WHAT THE EXERCISE ASKS - Go through the material below, tally each line containing "CASSPRGSNQPQHF", and write the tally alone.

======

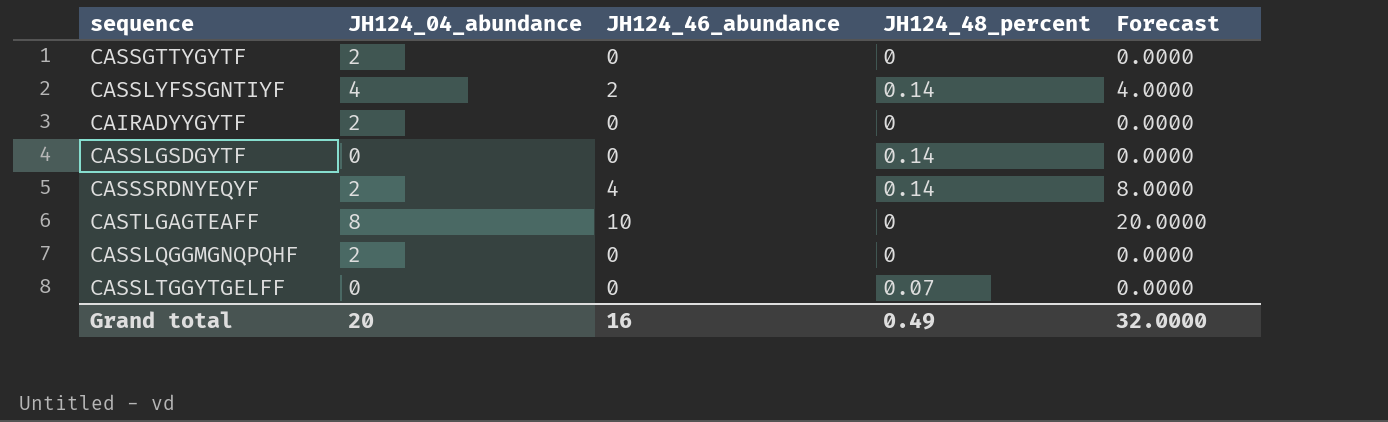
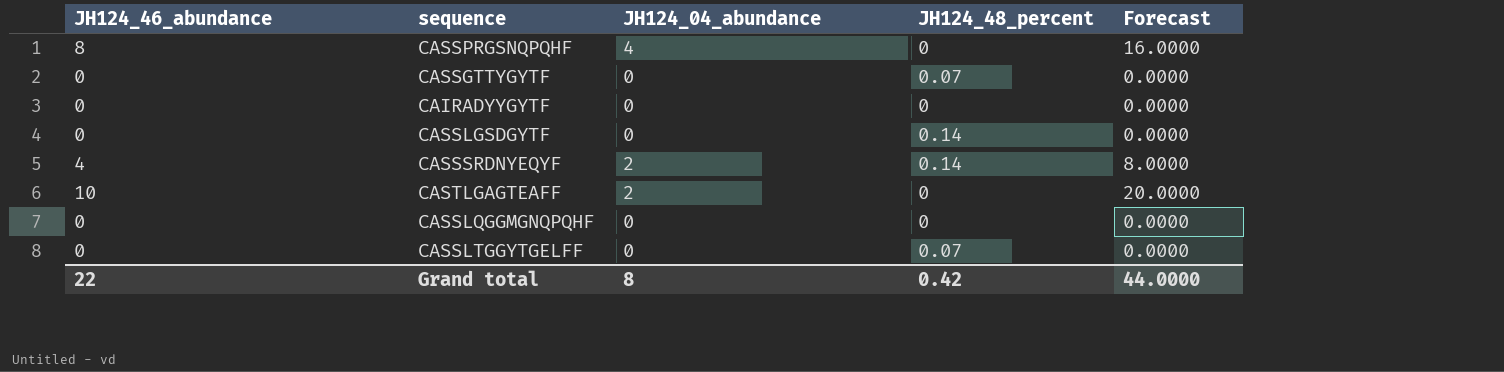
column JH124_46_abundance | position: 3 -> 1
row CASSLYFSSGNTIYF: 4 | 2 | 0.14 | 4.0000 -> none
row CASSPRGSNQPQHF: none -> 8 | 4 | 0 | 16.0000
CASSGTTYGYTF | JH124_04_abundance: 2 -> 0
CASSGTTYGYTF | JH124_48_percent: 0 -> 0.07
CAIRADYYGYTF | JH124_04_abundance: 2 -> 0
CASTLGAGTEAFF | JH124_04_abundance: 8 -> 2
CASSLQGGMGNQPQHF | JH124_04_abundance: 2 -> 0
Grand total | JH124_46_abundance: 16 -> 22
Grand total | JH124_04_abundance: 20 -> 8
Grand total | JH124_48_percent: 0.49 -> 0.42
Grand total | Forecast: 32.0000 -> 44.0000

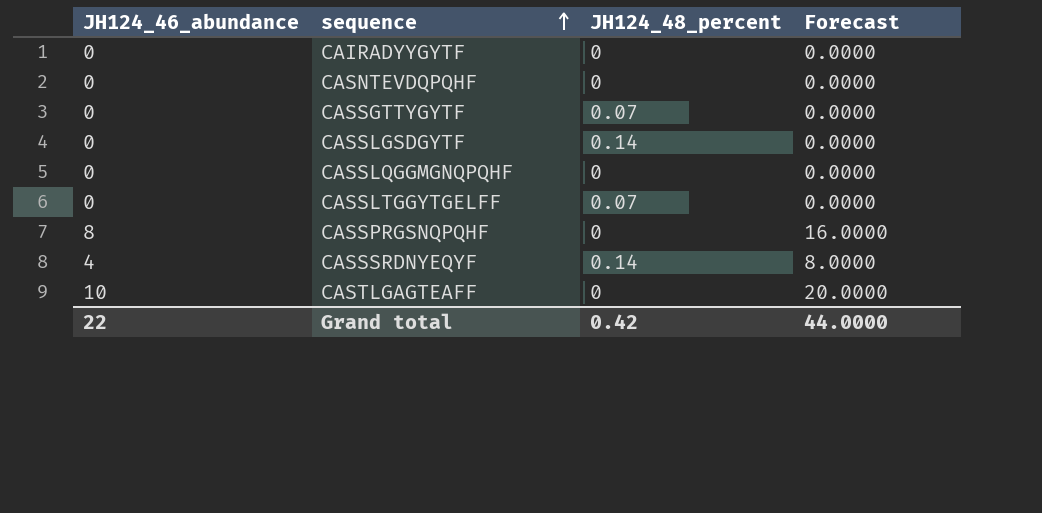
row order: none -> sequence ascending
column JH124_04_abundance | position: 3 -> none
row CASNTEVDQPQHF: none -> 0 | 0 | 0.0000

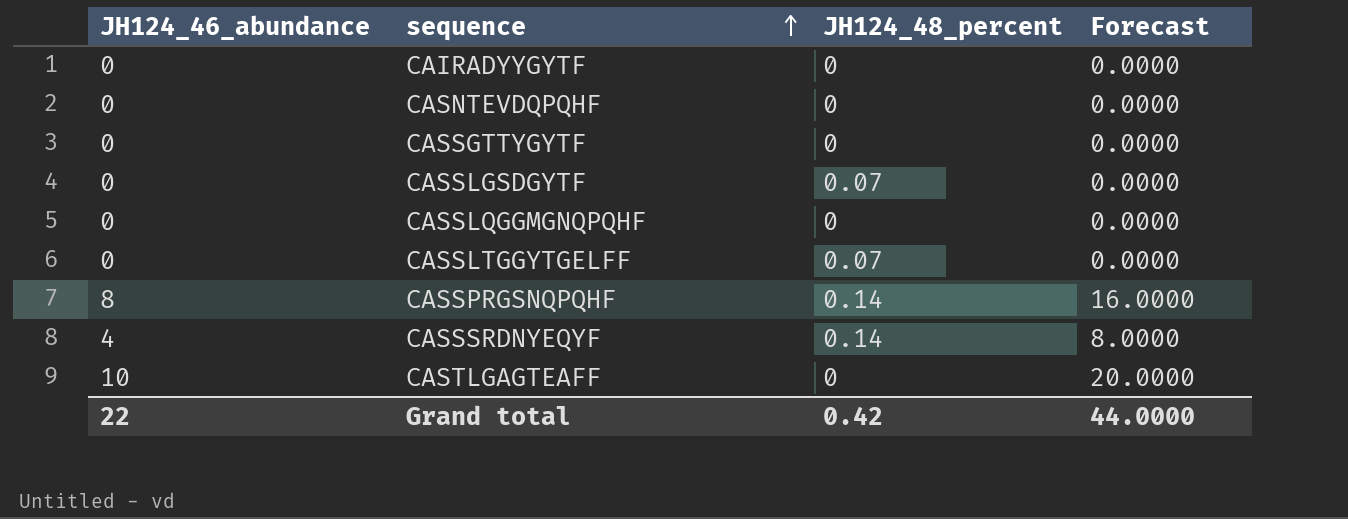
CASSGTTYGYTF | JH124_48_percent: 0.07 -> 0
CASSLGSDGYTF | JH124_48_percent: 0.14 -> 0.07
CASSPRGSNQPQHF | JH124_48_percent: 0 -> 0.14

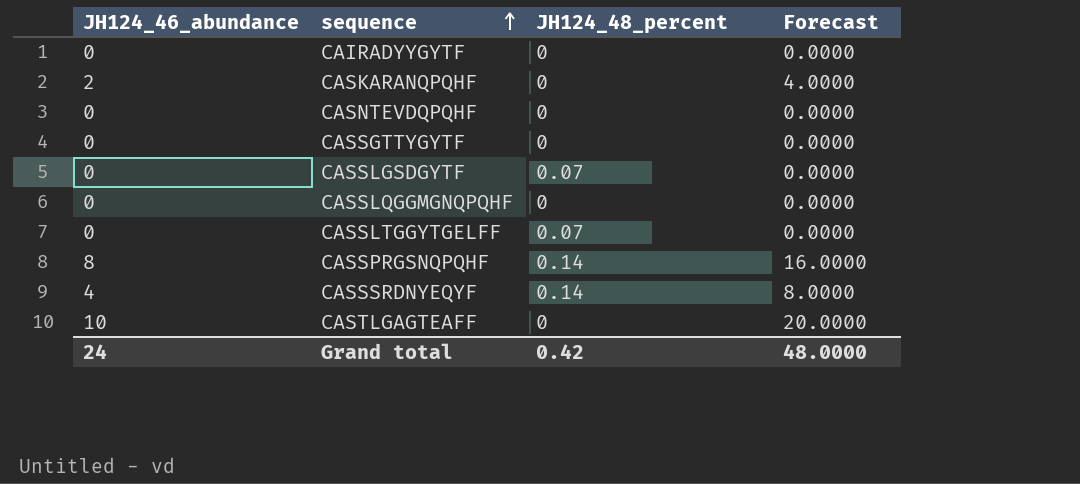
row CASKARANQPQHF: none -> 2 | 0 | 4.0000
Grand total | JH124_46_abundance: 22 -> 24
Grand total | Forecast: 44.0000 -> 48.0000

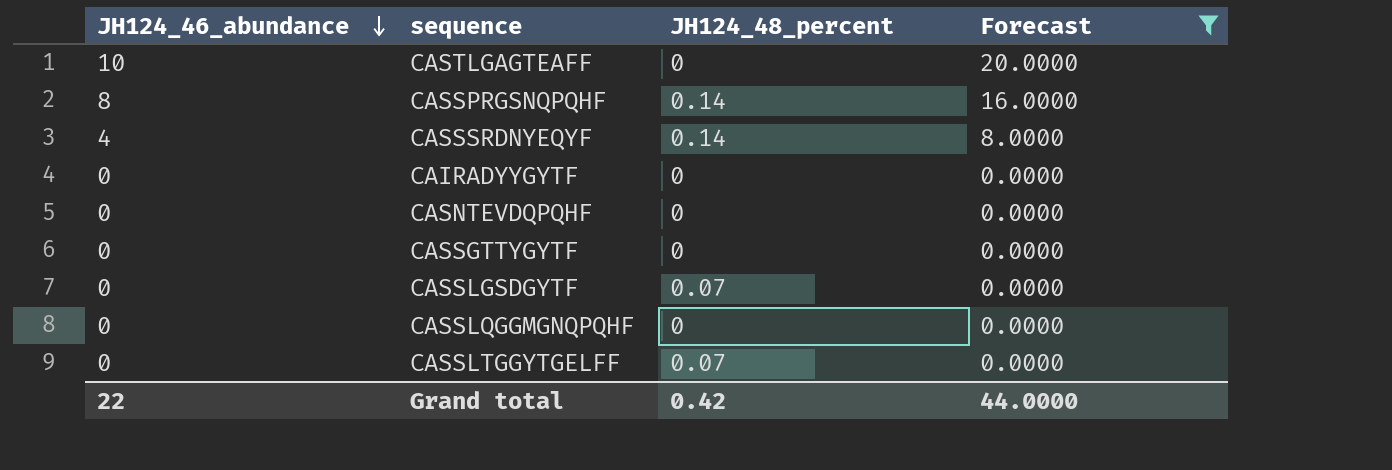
filter: none -> Forecast != 4.0000
row order: sequence ascending -> JH124_46_abundance descending
Grand total | JH124_46_abundance: 24 -> 22
Grand total | Forecast: 48.0000 -> 44.0000

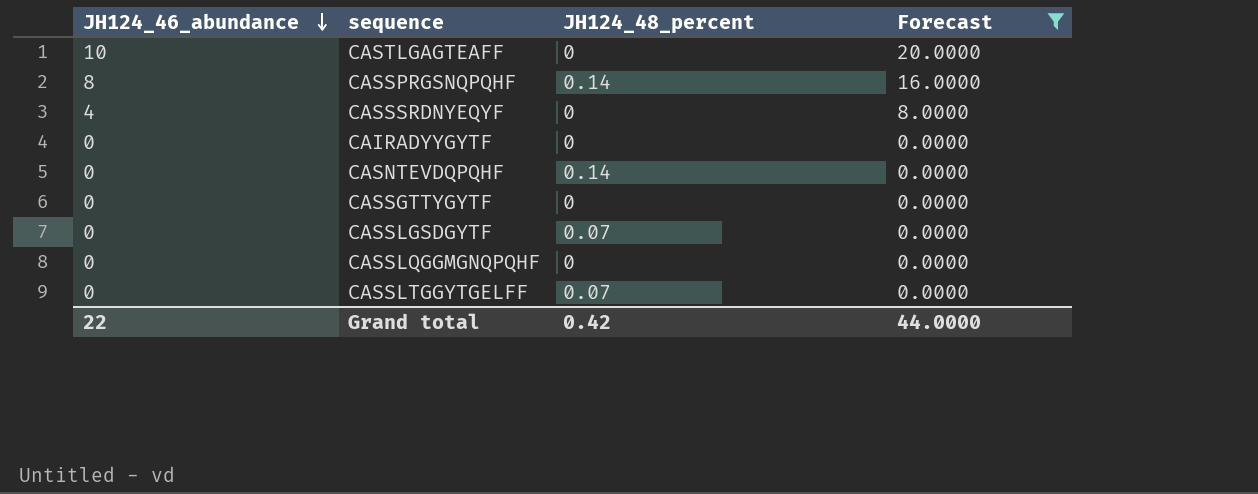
CASSSRDNYEQYF | JH124_48_percent: 0.14 -> 0
CASNTEVDQPQHF | JH124_48_percent: 0 -> 0.14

======

TASK RESPONSE - 2